Pictures stay out of the output. Return exactly the lines below from the one with "text: Empathy ->" down to the one with "left: 72px ->", both included, and nothing more.

Information provided:
Start of Block

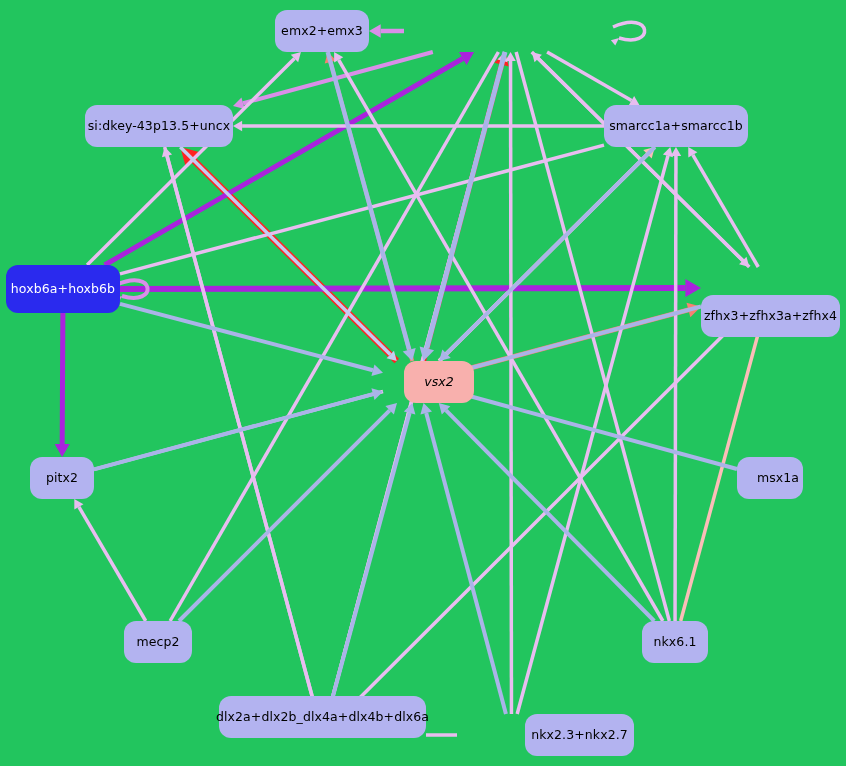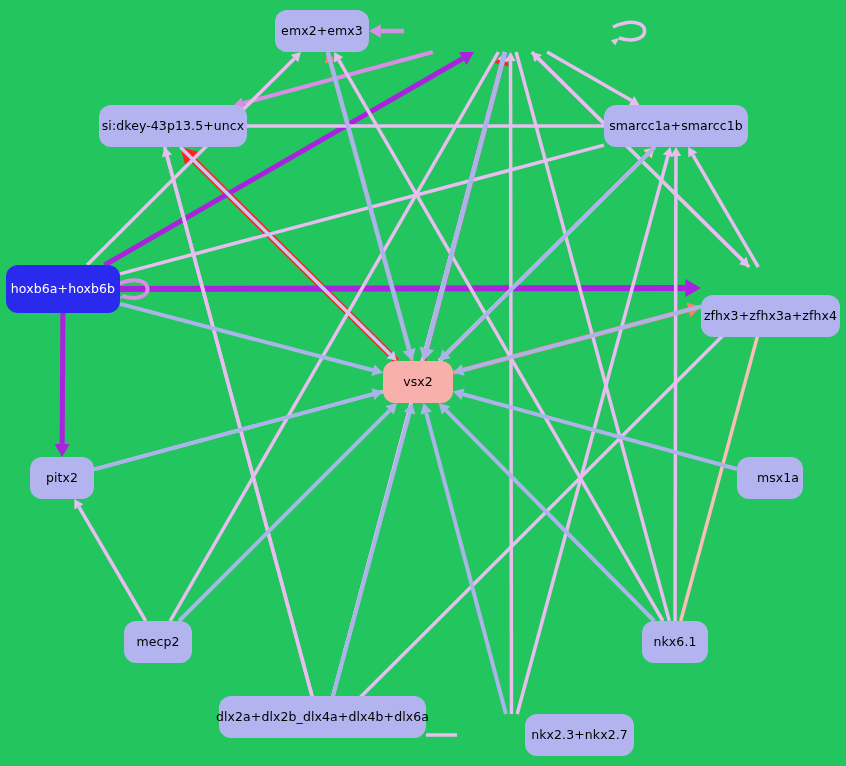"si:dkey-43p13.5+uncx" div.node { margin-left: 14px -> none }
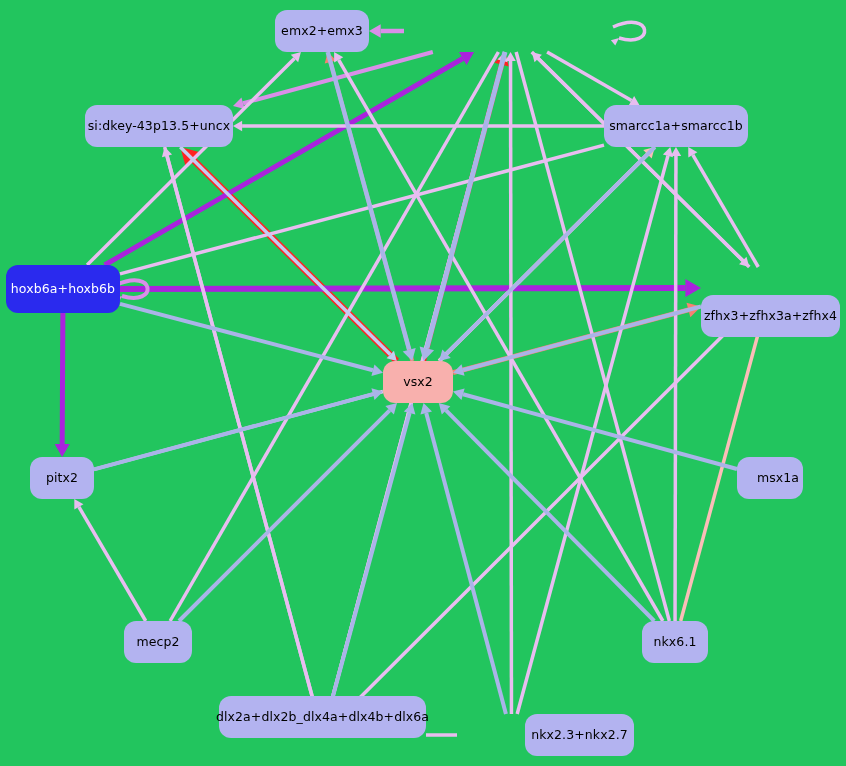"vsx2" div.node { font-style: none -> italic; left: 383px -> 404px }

End of Block
Start of Block

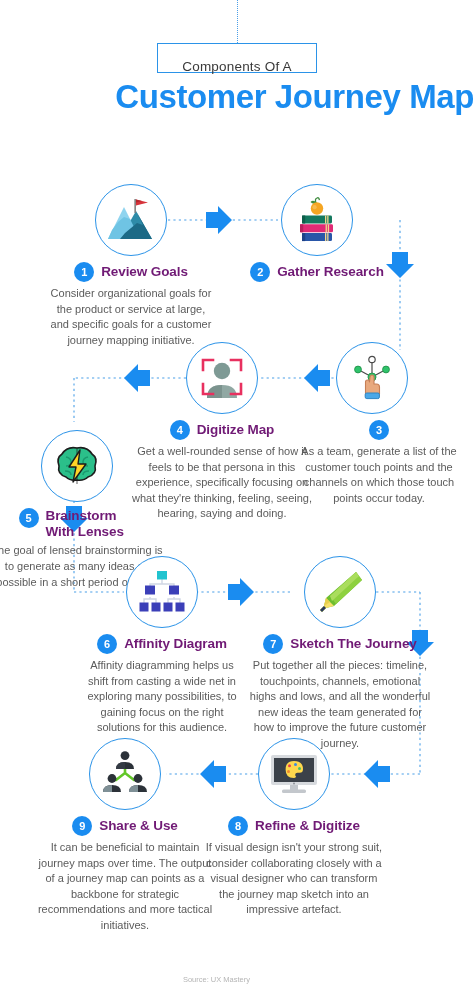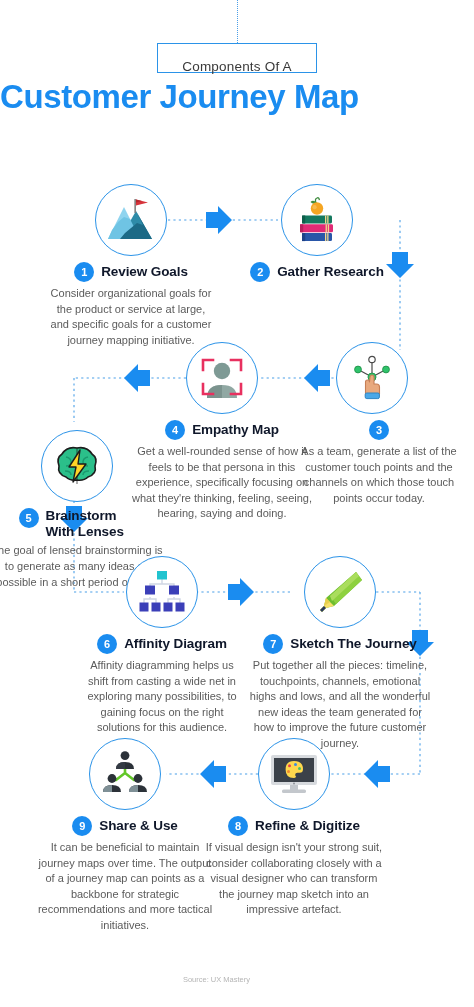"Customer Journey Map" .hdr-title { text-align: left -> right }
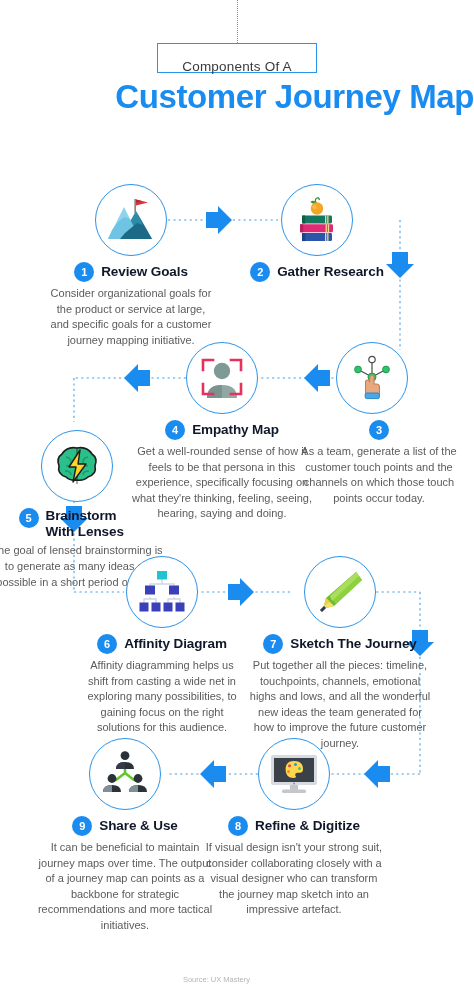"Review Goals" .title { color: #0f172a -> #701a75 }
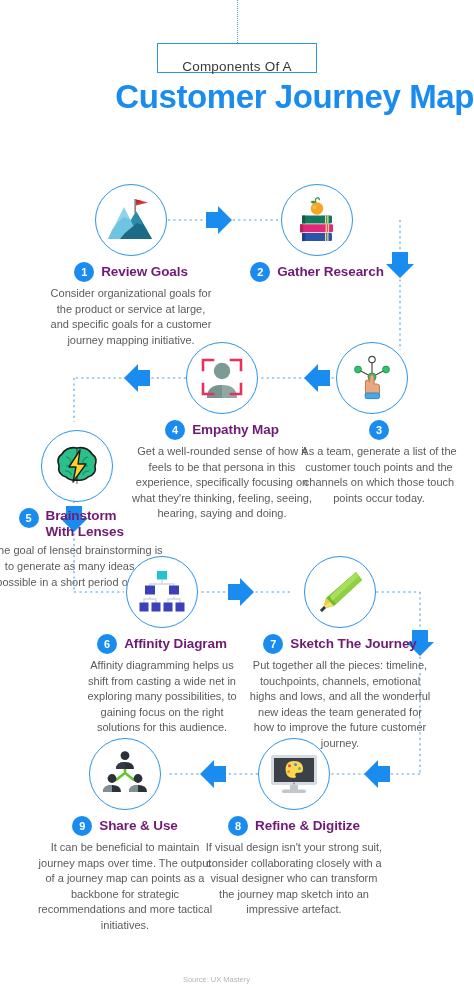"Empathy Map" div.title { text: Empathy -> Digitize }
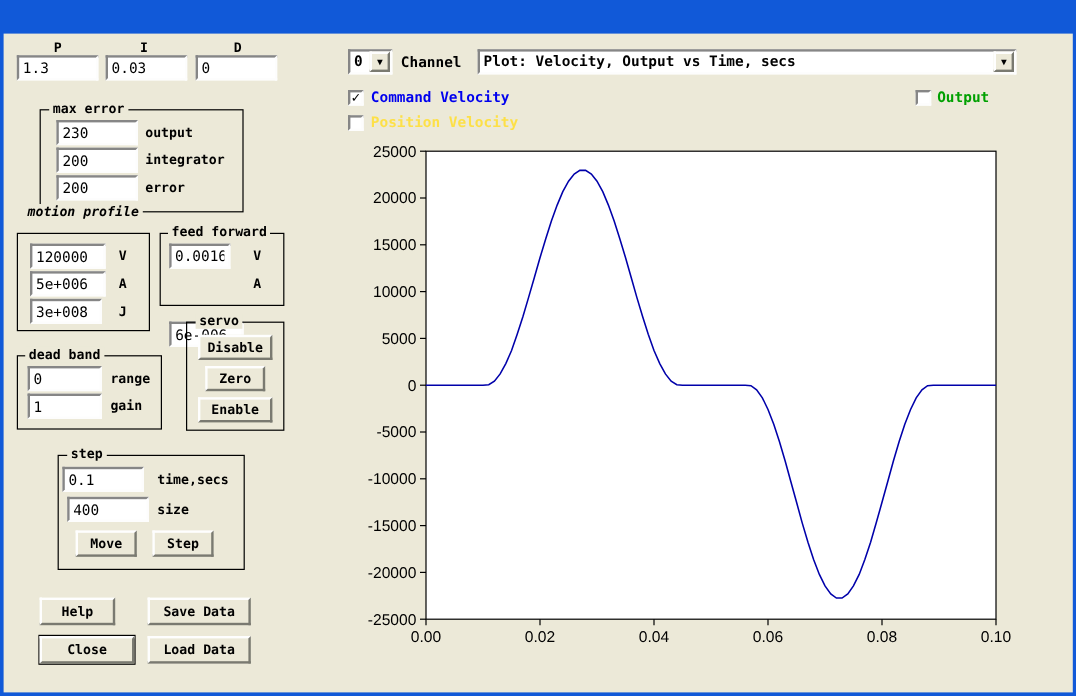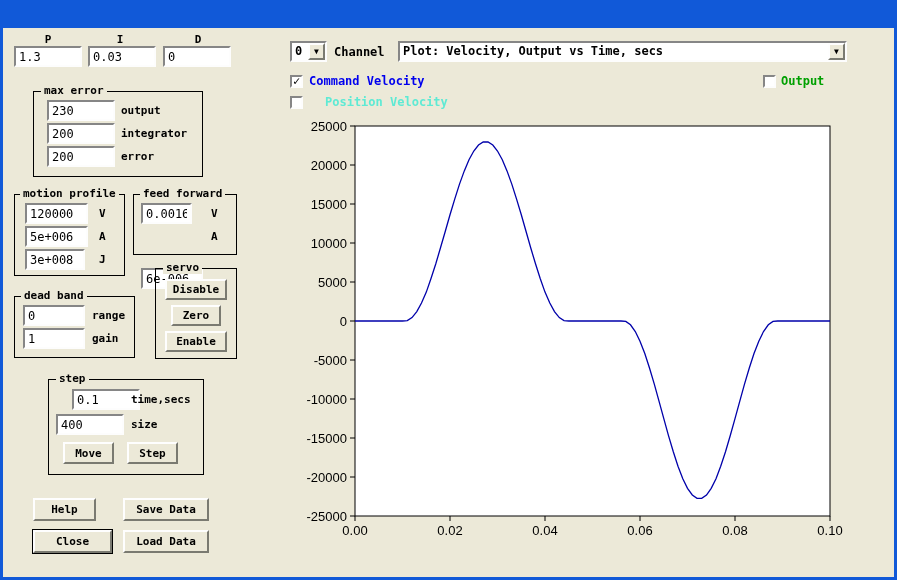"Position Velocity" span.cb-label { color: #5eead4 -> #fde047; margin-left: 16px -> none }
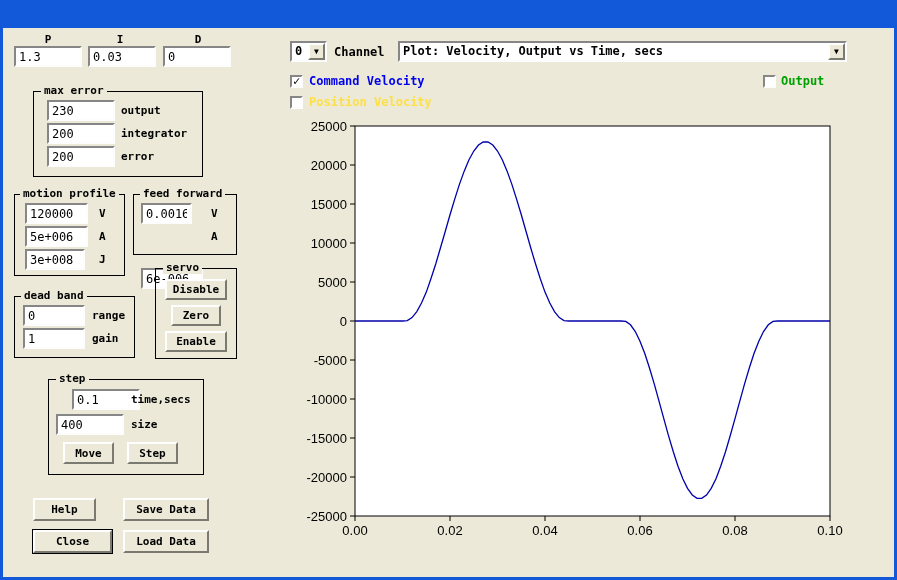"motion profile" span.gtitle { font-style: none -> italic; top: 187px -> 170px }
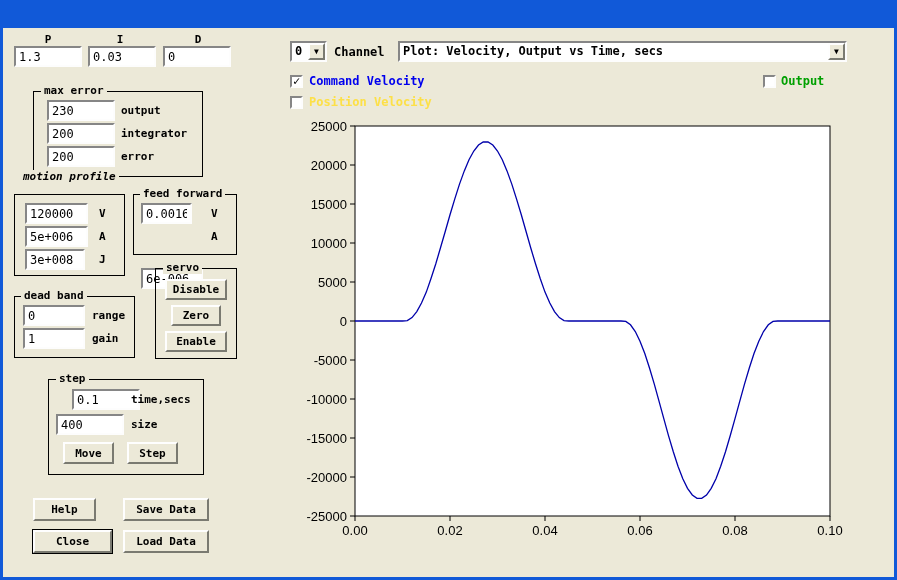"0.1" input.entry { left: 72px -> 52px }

End of Block

Written response:
"Empathy Map" div.title { text: Empathy -> Digitize }
"Position Velocity" span.cb-label { color: #5eead4 -> #fde047; margin-left: 16px -> none }
"motion profile" span.gtitle { font-style: none -> italic; top: 187px -> 170px }
"0.1" input.entry { left: 72px -> 52px }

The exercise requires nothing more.